Action by a married woman against a licensed saloon-keeper and his bondsman to recover damages alleged to have been sustained by her and her minor children from the effects of intoxicating liquors sold to her husband. On the trial in the district court for Lancaster county, the plaintiff had a verdict for $3,000, which the trial court, in ruling on a motion for a new trial, reduced to $2,000 by requiring a remittitur. Judgment was rendered for that sum, and the defendants have appealed.
The appellants base their demand for a reversal of *438the judgment upon two grounds, which will be disposed of in the order in which they were presented.

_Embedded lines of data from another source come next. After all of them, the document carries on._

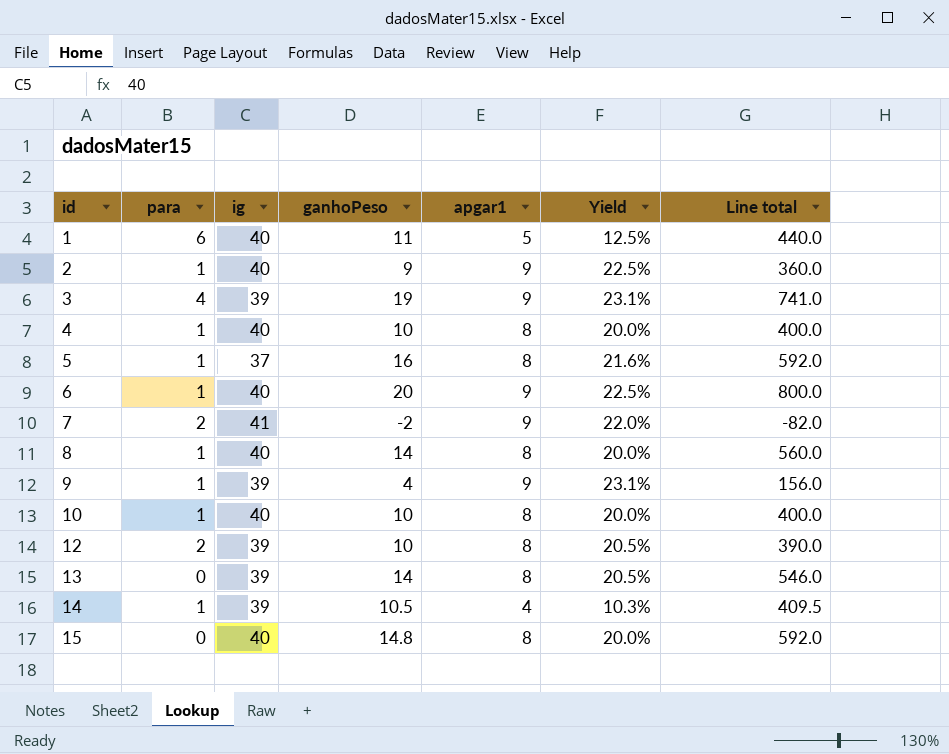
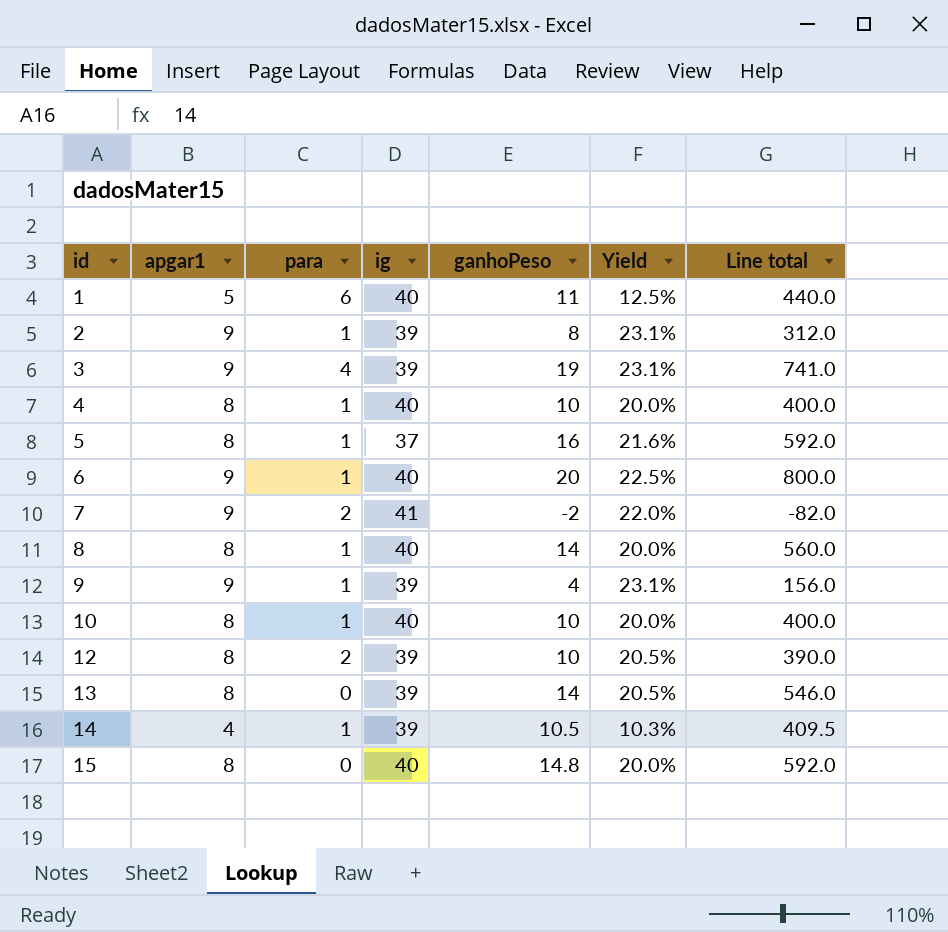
column apgar1 | position: 5 -> 2
2 | ig: 40 -> 39
2 | ganhoPeso: 9 -> 8
2 | Yield: 22.5% -> 23.1%
2 | Line total: 360.0 -> 312.0

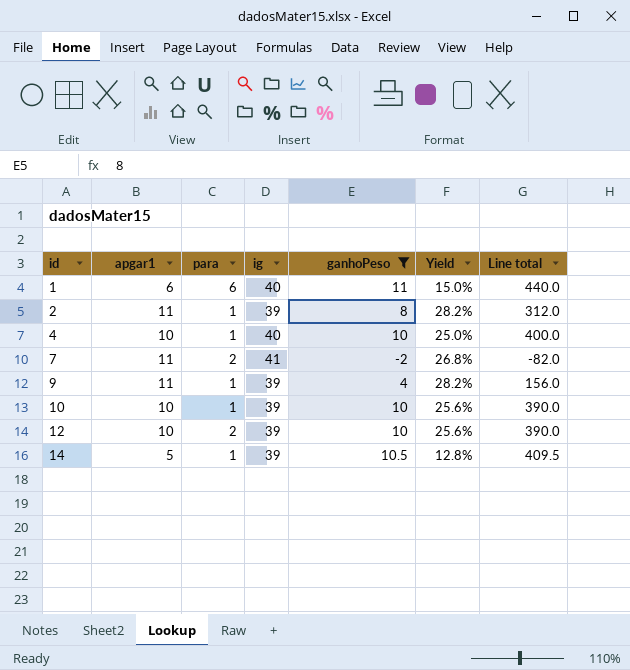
filter: none -> ganhoPeso <= 11
1 | apgar1: 5 -> 6
1 | Yield: 12.5% -> 15.0%
2 | apgar1: 9 -> 11
2 | Yield: 23.1% -> 28.2%
4 | apgar1: 8 -> 10
4 | Yield: 20.0% -> 25.0%
7 | apgar1: 9 -> 11
7 | Yield: 22.0% -> 26.8%
9 | apgar1: 9 -> 11
9 | Yield: 23.1% -> 28.2%
10 | apgar1: 8 -> 10
10 | ig: 40 -> 39
10 | Yield: 20.0% -> 25.6%
10 | Line total: 400.0 -> 390.0
12 | apgar1: 8 -> 10
12 | Yield: 20.5% -> 25.6%
14 | apgar1: 4 -> 5
14 | Yield: 10.3% -> 12.8%

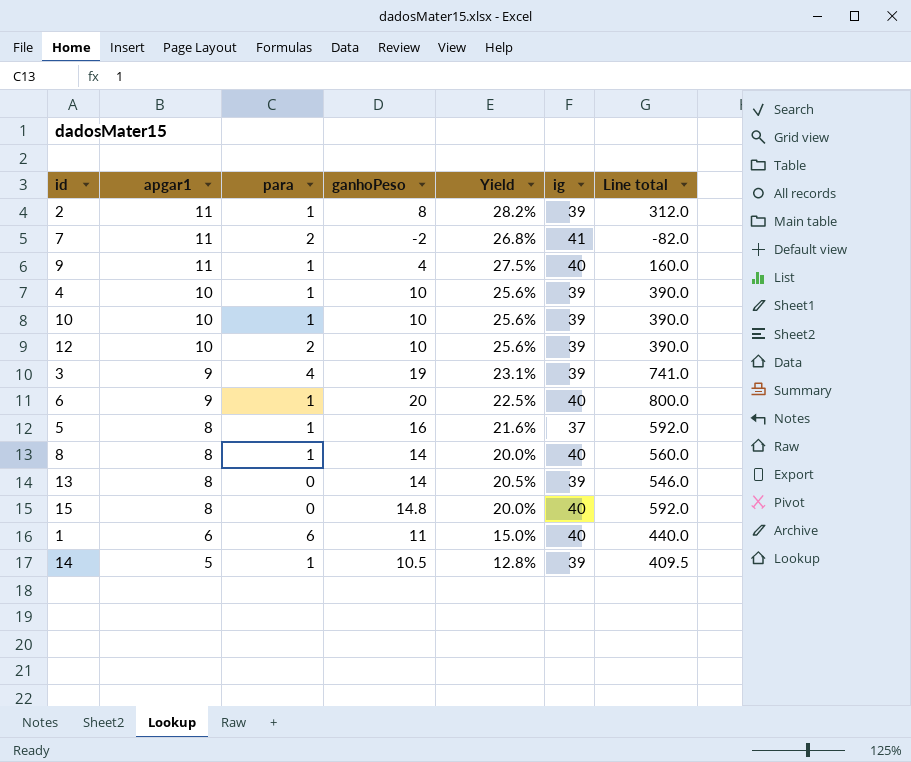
filter: ganhoPeso <= 11 -> none
row order: id ascending -> apgar1 descending
column ig | position: 4 -> 6
9 | Yield: 28.2% -> 27.5%
9 | ig: 39 -> 40
9 | Line total: 156.0 -> 160.0
4 | Yield: 25.0% -> 25.6%
4 | ig: 40 -> 39
4 | Line total: 400.0 -> 390.0

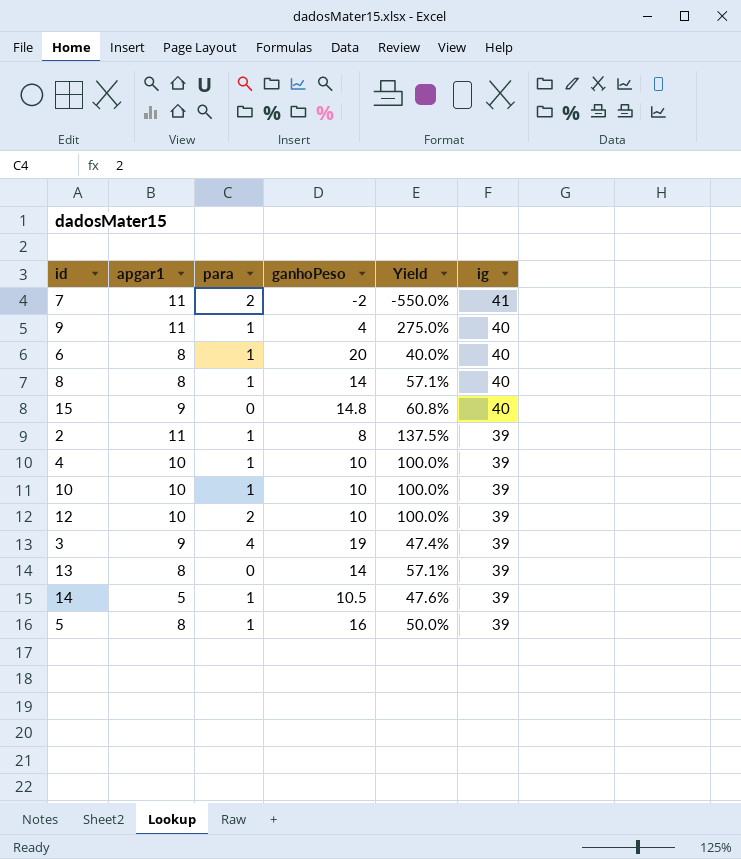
row order: apgar1 descending -> ig descending
column Line total | formula: [ganhoPeso] * [ig] -> none
column Yield | formula: [apgar1] / [ig] -> [apgar1] / [ganhoPeso]
row 1: 6 | 6 | 11 | 15.0% | 40 | 440.0 -> none
6 | apgar1: 9 -> 8
15 | apgar1: 8 -> 9
5 | ig: 37 -> 39

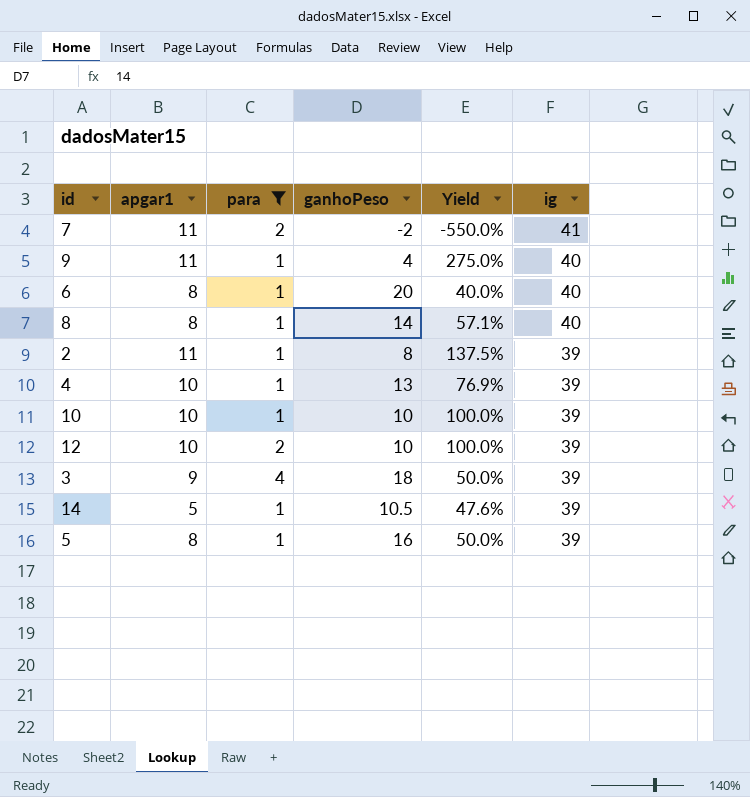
filter: none -> para != 0
4 | ganhoPeso: 10 -> 13
4 | Yield: 100.0% -> 76.9%
3 | ganhoPeso: 19 -> 18
3 | Yield: 47.4% -> 50.0%

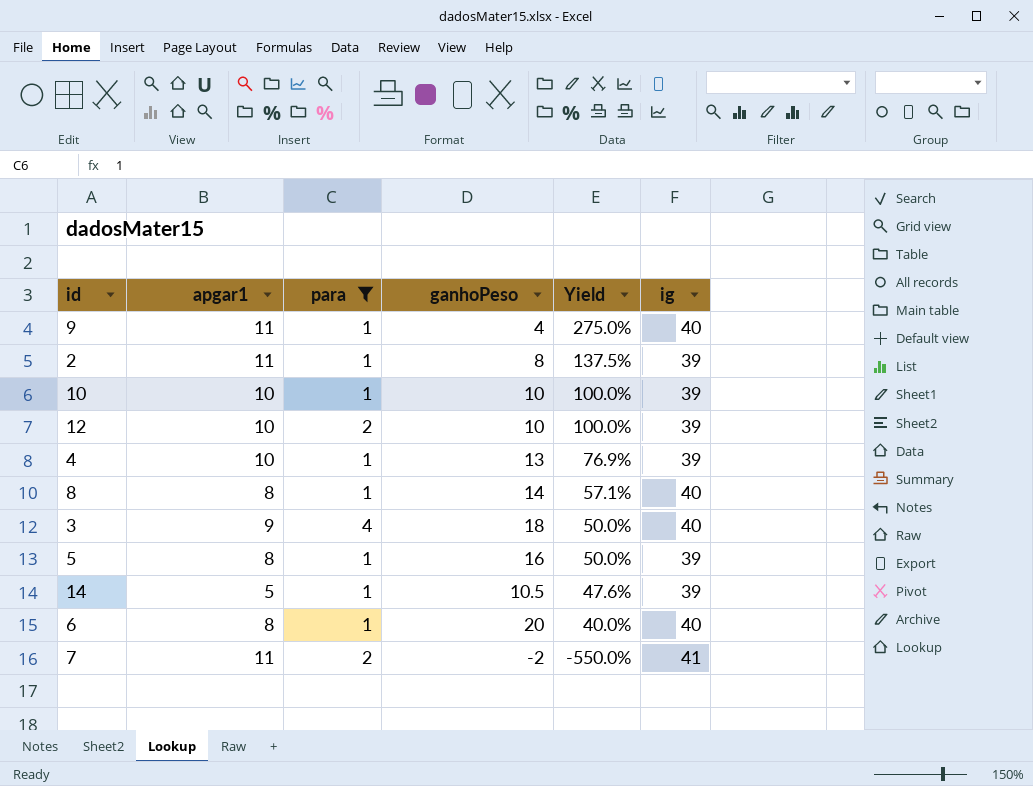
row order: ig descending -> Yield descending
3 | ig: 39 -> 40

1. It is contended that the court erred in permitting the plaintiff to read the deposition of one William E. Mohan in evidence over their objections. The record discloses that the deposition was taken under a stipulation entered into for that purpose between the parties; that it was taken as agreed upon, and was returned to and filed by the clerk of the district court as prescribed by law. The deposition appears to be regular in all respects, excepting only the certificate of the officer before whom it was taken, which reads as follows: “Subscribed and sworn to before me this 9th day of November, 1909. Louis J. Conway, Notary Public.”
It should be further noted that no seal was attached to the jurat. The deposition was received and filed by the clerk of the district court on the 13th day of November, 1909, and the trial commenced on the 8th day of December, following. No motion was made to suppress the deposition, and no objections or exceptions to it in writing Avere ever filed, as required by section 389 of the code, which reads as follows: “Exceptions to depositions shall be in writing, specifying the grounds of objection, and filed with the papers in the cause.” Section 390 of the code further provides: “No exceptions other than for incompetency or irrelevancy shall be regarded, unless made and filed before the commencement of the trial.”

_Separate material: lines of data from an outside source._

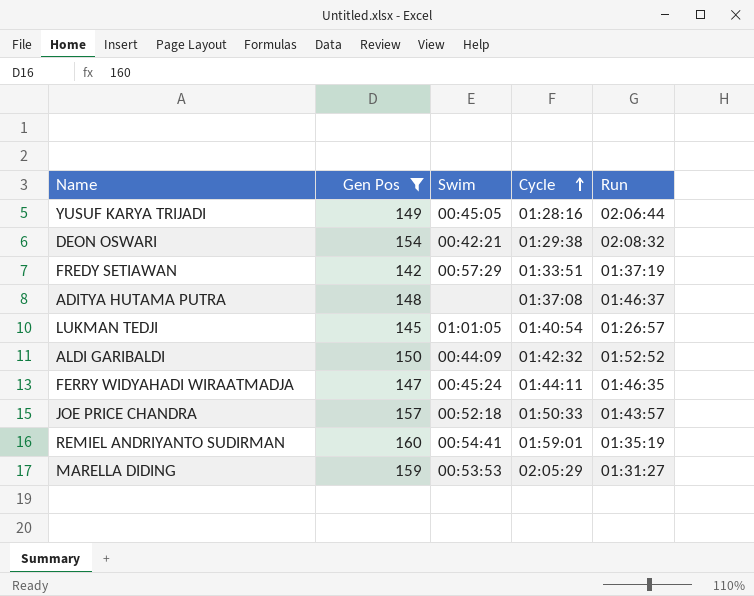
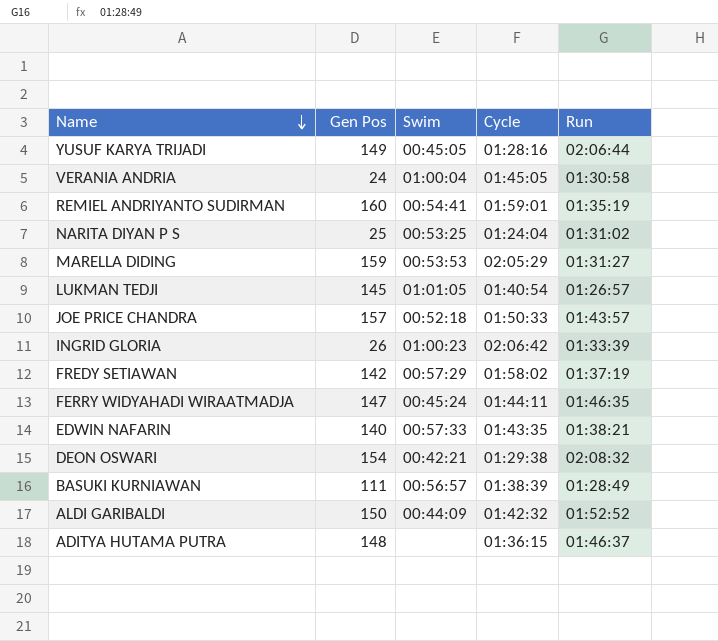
filter: Gen Pos >= 142 -> none
row order: Cycle ascending -> Name descending
FREDY SETIAWAN | Cycle: 01:33:51 -> 01:58:02
ADITYA HUTAMA PUTRA | Cycle: 01:37:08 -> 01:36:15

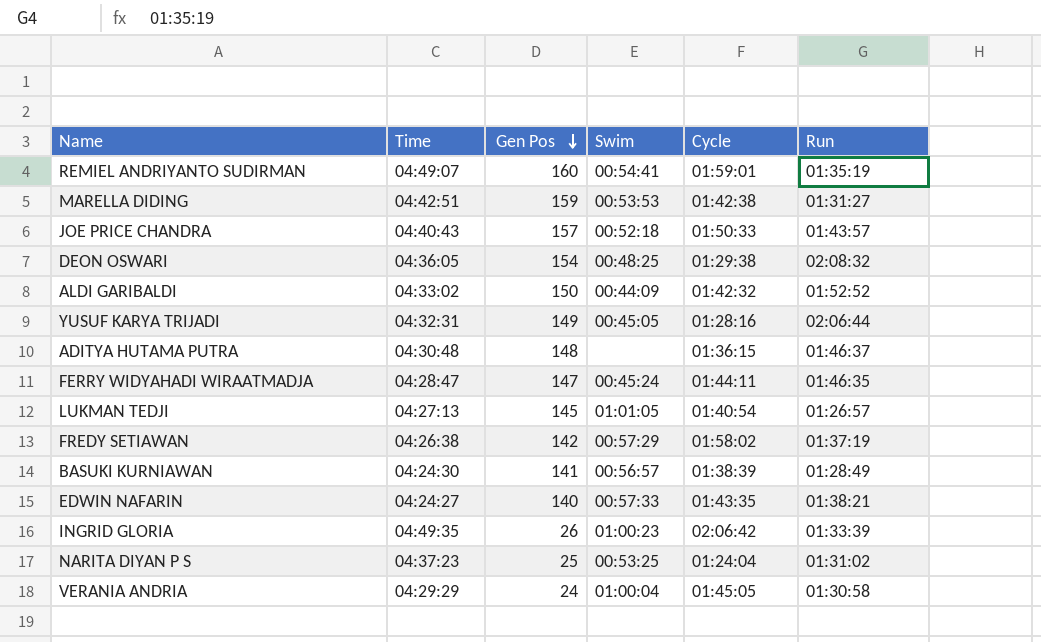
row order: Name descending -> Gen Pos descending
column Time | position: none -> 2
MARELLA DIDING | Cycle: 02:05:29 -> 01:42:38
DEON OSWARI | Swim: 00:42:21 -> 00:48:25
BASUKI KURNIAWAN | Gen Pos: 111 -> 141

It appears that, when the plaintiff offered to read the deposition, the defendants interposed an oral objection as follows: “We object to the offer at this time, for the reason there is no proper or sufficient foundation laid, not properly certified, and for the reason that it is immaterial at this stage of the case.” The plaintiff read the stipulation under which the deposition was taken, and the court overruled the objection. It is strenuously contended that this was reversible error. The argument in support of this assignment proceeds on the theory that *439the deposition was incompetent, although it appears from the record that incompetency was not one of the grounds of the objection. We-are of opinion that this contention cannot be upheld.
' In Yearsley v. Blake, 85 Neb. 736, it was held that “An exception to a deposition, on the ground of a defect in the notice, cannot be considered unless made in writing, and filed before the commencement of the trial.” In the opinion in that case it was said: “As to the point that the notice to take depositions was not properly served, this need not be considered, because the alleged defect was known before the trial, but no exceptions were made before its commencement, as required by sections 389 and 390 of the code.” The defect in regard to the certificate of the officer in this case was known to the defendants, and the right to object at the proper time and in the proper manner was not exercised. We think the rule in the foregoing case applies to and is decisive of the question at bar, and the court did not err in overruling the objection to the deposition made for the first time upon the trial of the cause.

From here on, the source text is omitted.